Figure 2 Icariin alleviated inflammatory responses and oxidative stress in UUO mice. (A) Gene Ontology (GO) enrichment analysis of differentially expressed genes between the sham and UUO mice. (B) Heatmap of inflammatory response-related genes expression profiles of different groups based on the RNA-seq data set. The quantitative value=log10 FPKM. (C) Heatmap of key oxidoreductase-related gene expression of different groups based on the RNA-seq data set. The quantitative value=log10 FPKM. (D) Quantitative real-time PCR analysis of TNF-α, IL-1β and IL-6 mRNA levels. (E) MDA levels in the kidney. (F) SOD activity in the kidney. (G) Representative IHC images and quantification of F4/80 expression in the kidney from different groups. * p < 0.05, ** p < 0.01.
Icariin restored mitochondrial homeostasis in UUO mice.

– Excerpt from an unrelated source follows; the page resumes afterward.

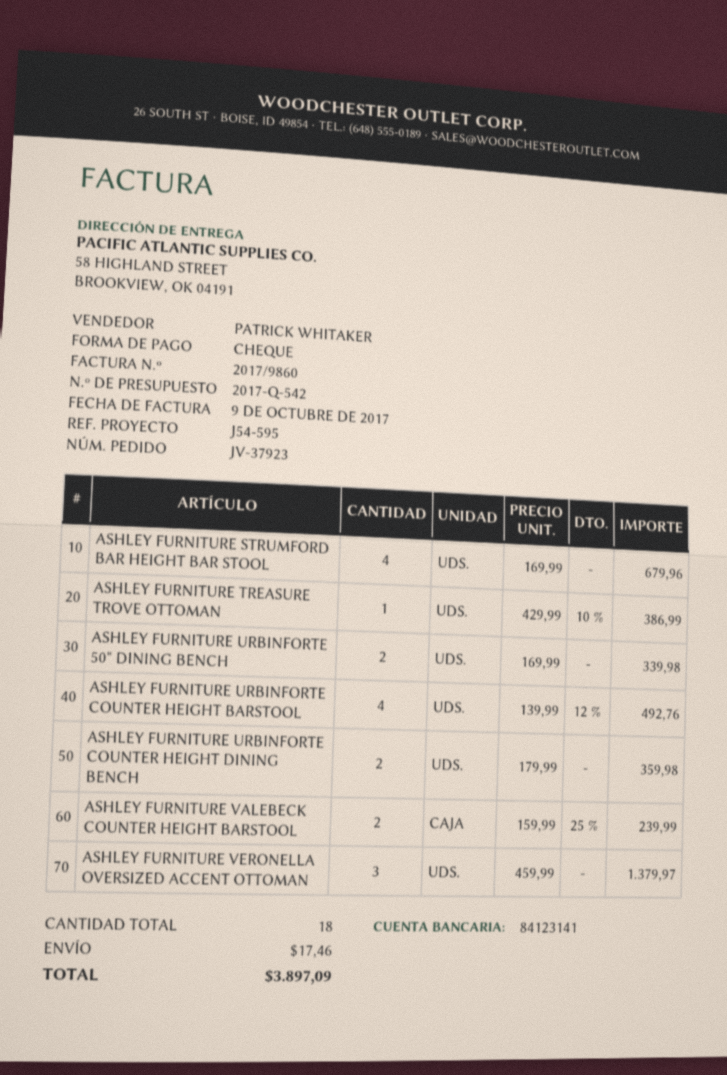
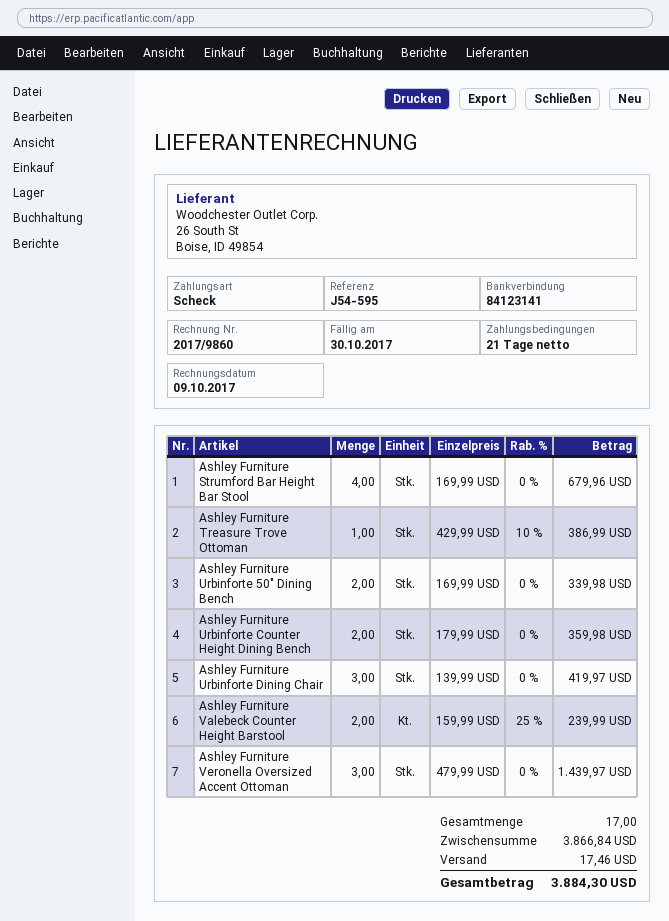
ASHLEY FURNITURE URBINFORTE COUNTER HEIGHT BARSTOOL: 4 x 139.99 - 12% = 492.76 -> none
ASHLEY FURNITURE VERONELLA OVERSIZED ACCENT OTTOMAN: 3 x 459.99 = 1379.97 -> 3 x 479.99 = 1439.97
Ashley Furniture Urbinforte Dining Chair: none -> 3 x 139.99 = 419.97
total quantity: 18 -> 17
total: 3897.09 -> 3884.30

Emerging discoveries demonstrate that mitochondrial damage is a critical step to trigger inflammation and oxidative stress in fibrotic diseases19,20. Our RNA-seq data also indicated that mitochondrion-related genes were significantly differentially expressed between the sham and UUO mice (Figure 2A). To further investigate whether icariin attenuated UUO-induced oxidative stress and inflammation by maintaining mitochondrial homeostasis, we then detected mitochondrial changes. The immunofluorescence staining of TOMM20, an outer mitochondrial membrane marker, revealed a significant reduction of mitochondria in kidneys from UUO mice (Figure 3A). Additionally, TEM observed evident mitochondrial damages, characterized by pronounced swelling, cristae loss, and mitochondrial membrane rupture in UUO mice (Figure 3B). However, treatment with icariin effectively alleviated these changes, indicating that icariin can improve UUO-induced mitochondrial abnormalities.